Une chanson pour Dalida

« Max » préfère évoquer sa joie de voir éclore les jeunes pousses du club. Sa grande fierté ? Le nouveau Jean-Bouin, pour lequel il s’est battu pendant 10 ans et dont les spectateurs pourront enfin profiter à l’horizon 2013. « C’est un cadeau que je laisse aux Parisiens ». Il raconte avec émotion l’hommage rendu par les joueurs au Stade de France en janvier dernier, un soir de victoire face au Racing : « Ils sont venus me chercher pour faire le tour d’honneur. C’était très émouvant. Ça n’arrive pas souvent dans le sport. » Pour ce grand affectif, les témoignages de sympathie sont nombreux : « Les gens m’arrêtent dans la rue. C’est touchant de voir ces témoignages de gens qui viennent me remercier. La passion persiste et le public ne l’a pas oublié. »

L’entretien touche à sa fin. Orlando s’invite dans le bureau. D’abord discret, le producteur à l’accent inimitable devient intarissable à l’évocation de la sortie d’un disque hommage à Dalida.
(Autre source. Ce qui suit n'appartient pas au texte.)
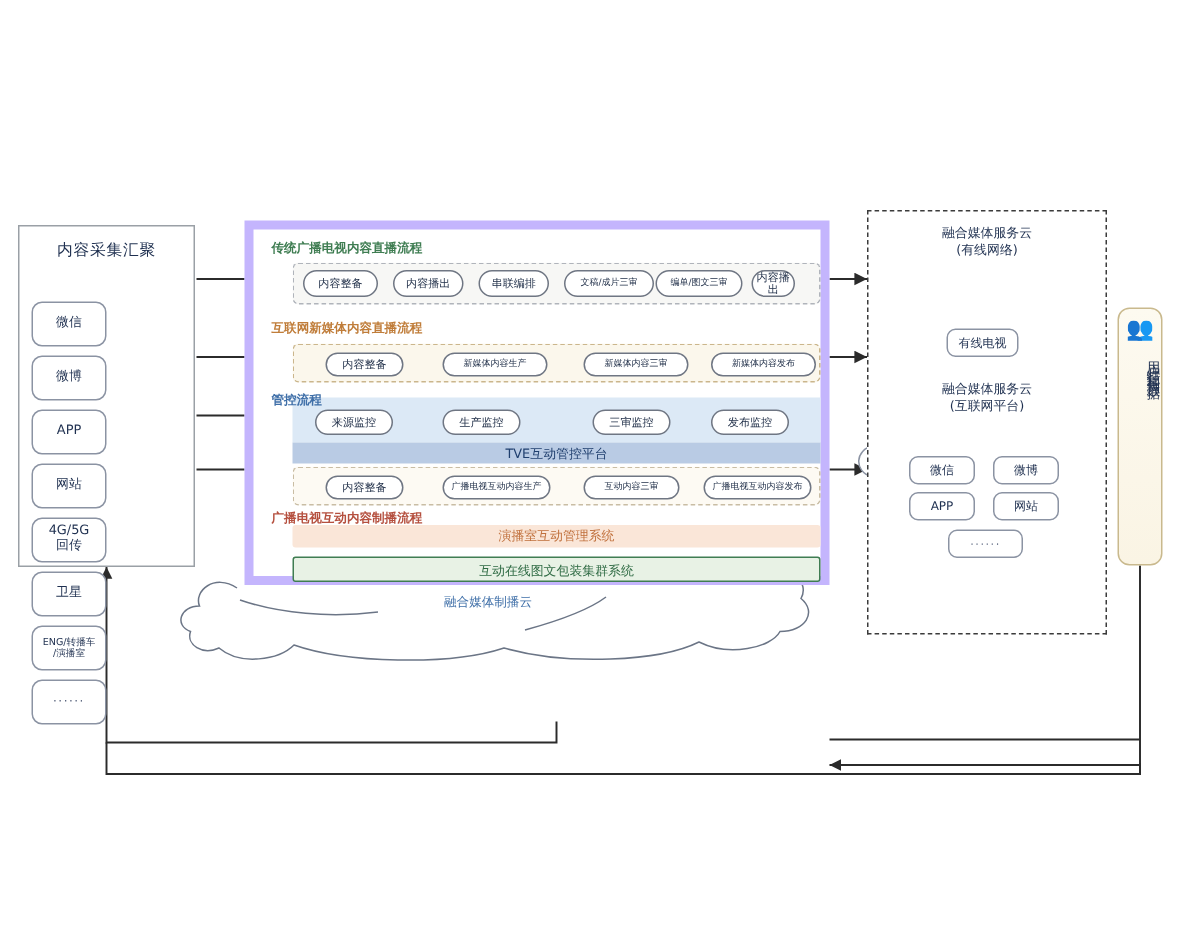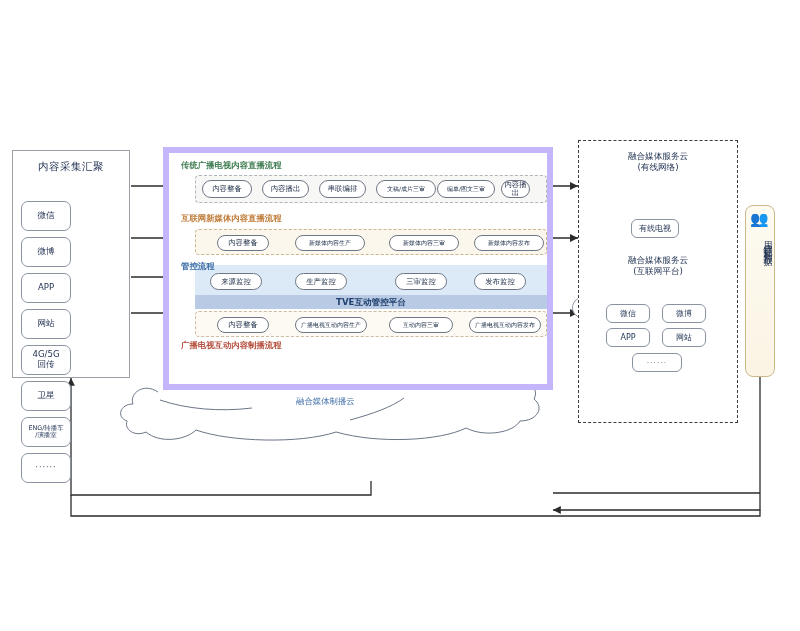"TVE互动管控平台" .band-text { font-weight: bold -> normal }
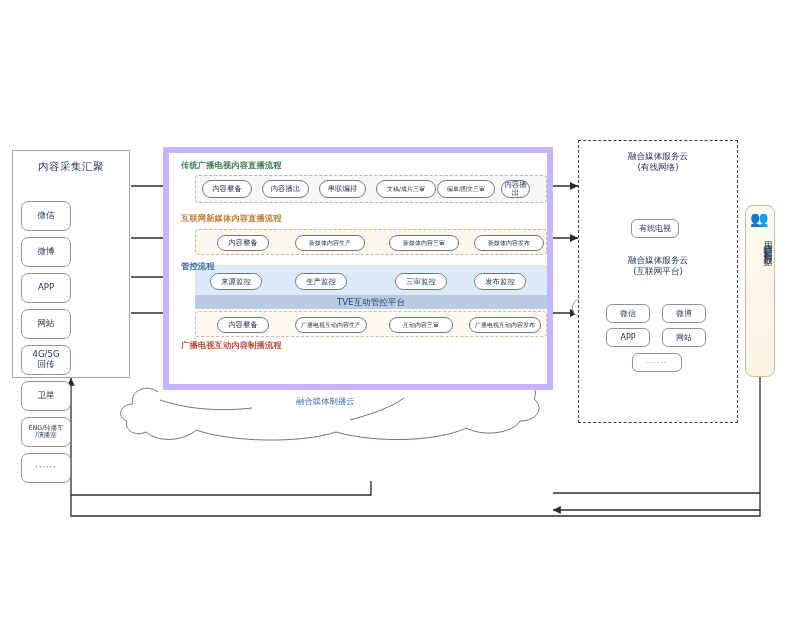"演播室互动管理系统" div.band { html: none -> <div> <div>演播室互动管理系统</div> </div> }
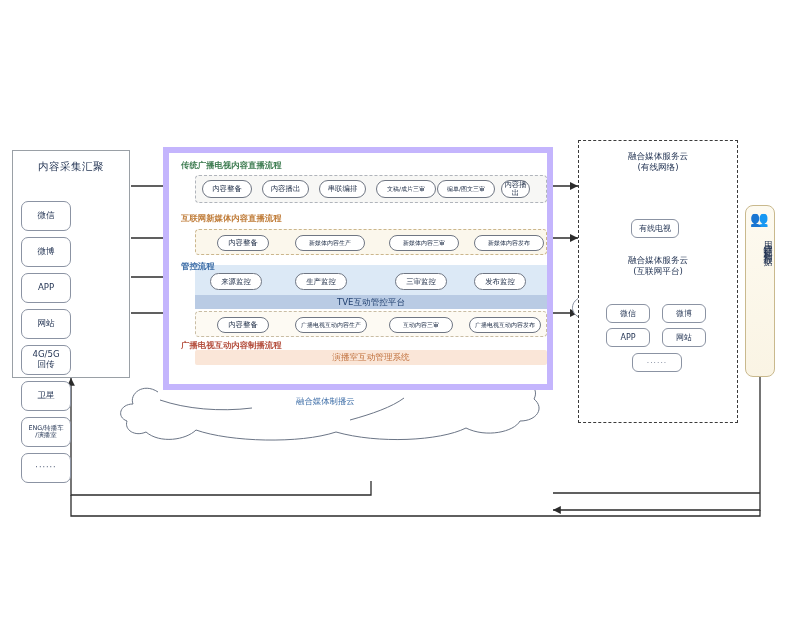"互动在线图文包装集群系统" div.band { html: none -> <div> <div>互动在线图文包装集群系统</div> </div> }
Un CD dont « Max » est l’un des interprètes, au milieu des Christophe Willem, Amel Bent, Dany Brillant, Hélène Ségara… « J’ai enregistré une chanson, sourit Guazzini, ‘‘Que sont devenues les fleurs’’. On l’a fait écouter à Orlando. Il m’a dit : ‘‘Si tu avais chanté comme ça à l’époque, peut-être que tu aurais fait une carrière’’. » Un bel accomplissement pour ce fils d’immigrés italiens, toujours en quête de nouveaux horizons.